D’une part la déprime renvoie à un mouvement d’humeur naturel. On sait que même si l’humeur de l’homme est plutôt positive, l’humeur négative dépressive infiltre le quotidien dans des périodes qui vont varier de quelques minutes à quelques heures. Cela ne peut être qualifié de pathologique. Le problème, c’est qu’à un moment donné, le sujet n’est plus capable de s’en sortir seul, ou alors avec énormément de temps. Le travail de l’expert est donc de définir si la sensation du patient tient de la maladie ou du contexte.

La particularité de la dépression est que dans l’image populaire, les dépressifs sont des gens qui se plaignent. En réalité, le malade a une relative inconscience de son trouble, c’est-à-dire que les malades rationalisent en parlant de leurs échecs, de leurs incapacités et ne réalisent pas la gravité de leur état. Exemple : pour un étudiant qui échoue à un examen, il est normal de se sentir déprimé quelques jours durant. Mais pour un autre qui échoue au même type d’examen, le sentiment peut être amplifié, alors même qu'il a déjà cinq ans d'études supérieures réussies derrière lui. Il parle d’échec, se dit incompétent, sans valeur et sans avenir. Et si cet état dure, on comprend bien qu’il y a pathologie.

Comment expliquer que le diagnostic soit si difficile à faire ?

Le principal problème du diagnostic se pose chez nos confrères généralistes qui ont de moins en moins de temps pour s’entretenir avec leurs patients. N’ayant ni le temps, ni le recul nécessaire, ils ont tendance à prescrire trop vite des antidépresseurs. Paradoxalement, ils banalisent d’autres cas parce qu’ils sont habitués à un discours de malade. Aussi, la dépression est une maladie à rechute. Il faut donc la prévenir dès que le patient entre dans un deuxième épisode dépressif. Ce qui nécessite un réel suivi. Mais à partir du moment où l’on prend le temps de discuter, le diagnostic se fait relativement aisément.
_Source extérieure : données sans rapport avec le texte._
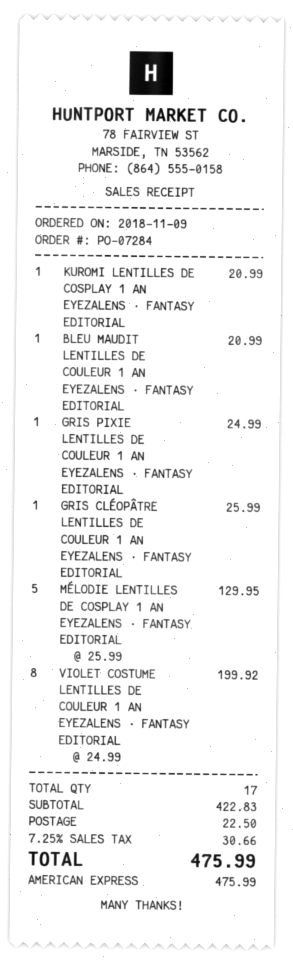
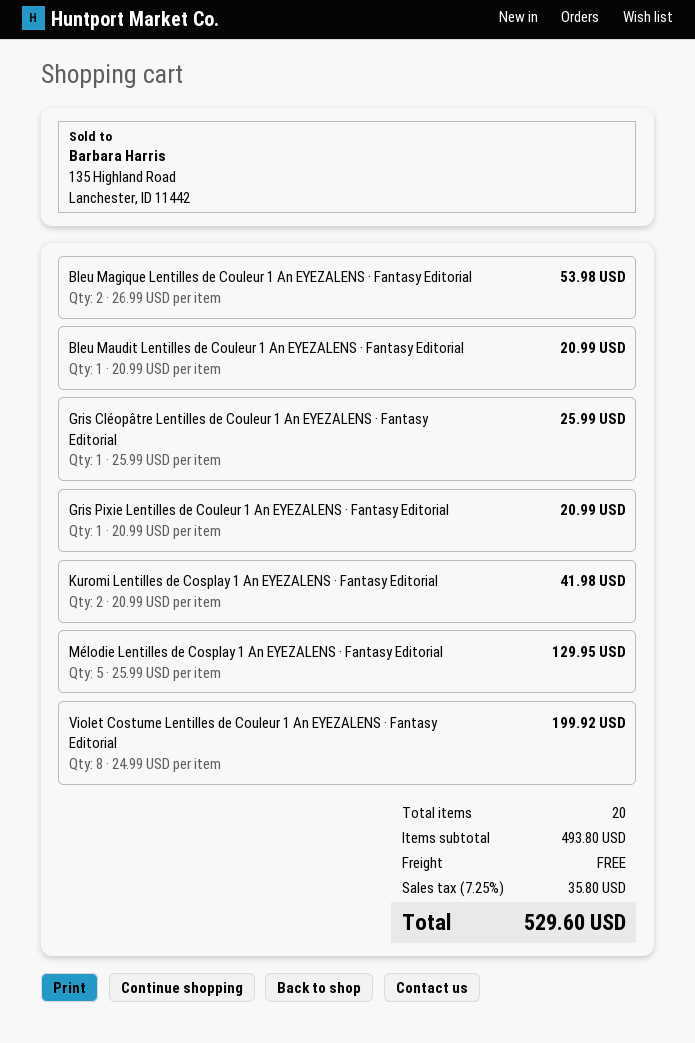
KUROMI LENTILLES DE COSPLAY 1 AN EYEZALENS · FANTASY EDITORIAL: 1 x 20.99 = 20.99 -> 2 x 20.99 = 41.98
GRIS PIXIE LENTILLES DE COULEUR 1 AN EYEZALENS · FANTASY EDITORIAL: 1 x 24.99 = 24.99 -> 1 x 20.99 = 20.99
Bleu Magique Lentilles de Couleur 1 An EYEZALENS · Fantasy Editorial: none -> 2 x 26.99 = 53.98
total quantity: 17 -> 20
subtotal: 422.83 -> 493.80
shipping: 22.50 -> 0.00
tax: 7.25% = 30.66 -> 7.25% = 35.80
total: 475.99 -> 529.60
Pour mieux comprendre le problème, imaginez quelle est la probabilité pour que vous soyez victime d’un infarctus, que ce diagnostic échappe au médecin et que vous soyez soigné pour autre chose ? Très faible. En effet, la fiabilité du diagnostic et du traitement est importante. Pour la dépression, étant donné que les malades ne sont pas forcément conscients de leur état, cette fiabilité est moyenne.

En août, des chercheurs américains proposaient un diagnostic par prise de sang. Qu’en est-il ?

Ce sont des recherches qui n’ont pas d’applications pratiques actuellement. Nous sommes très loin de ce genre de fiabilité diagnostique. Aujourd’hui, des études ont été réalisées, notamment par l’Anadep qui a publié en 2009 le résultat d’une enquête sur la dépression chez les Français débutée en 2005 et lancée par l’Institut National de Prévention et d’Education pour la Santé (Inpes). En cas de besoin, de questions, ou si le malade ne souhaite pas s’adresser directement à un médecin, il existe des sites tels qui proposent une écoute téléphonique, des entretiens individuels, des conférences, tel que France Dépression à Paris et en province.

Finalement, ce que l’on met sur le compte de la dépression est-il toujours véritablement justifié ?

Dans mon cabinet, je vois soit des gens qui ont des problèmes et que l’on qualifie de dépressifs, alors que leurs problèmes ont d’autres racines -je pense notamment aux facteurs de stress sévères : harcèlement moral, maladie physique, séparation, divorce, déménagement. Soit des personnes qui vivent sans soin avec des années de dépression derrière eux. Dépression qui n’a jamais été détectée. Par exemple, j’ai  reçu il y a deux mois de cela, une jeune femme qui avait fait une tentative de suicide très grave. L’hôpital ne l’avait pas gardée. Sur place, on lui a simplement conseillé d’aller voir son médecin traitant. Alors jusqu’à quel moment dit-on que ce n'est "pas grave" ? Il faut prendre en compte la souffrance des patients, ne jamais la sous-estimer. Il y a une incompréhension qui est due à la spécificité de cette maladie, d’où la nécessité d’une expertise auprès de professionnels.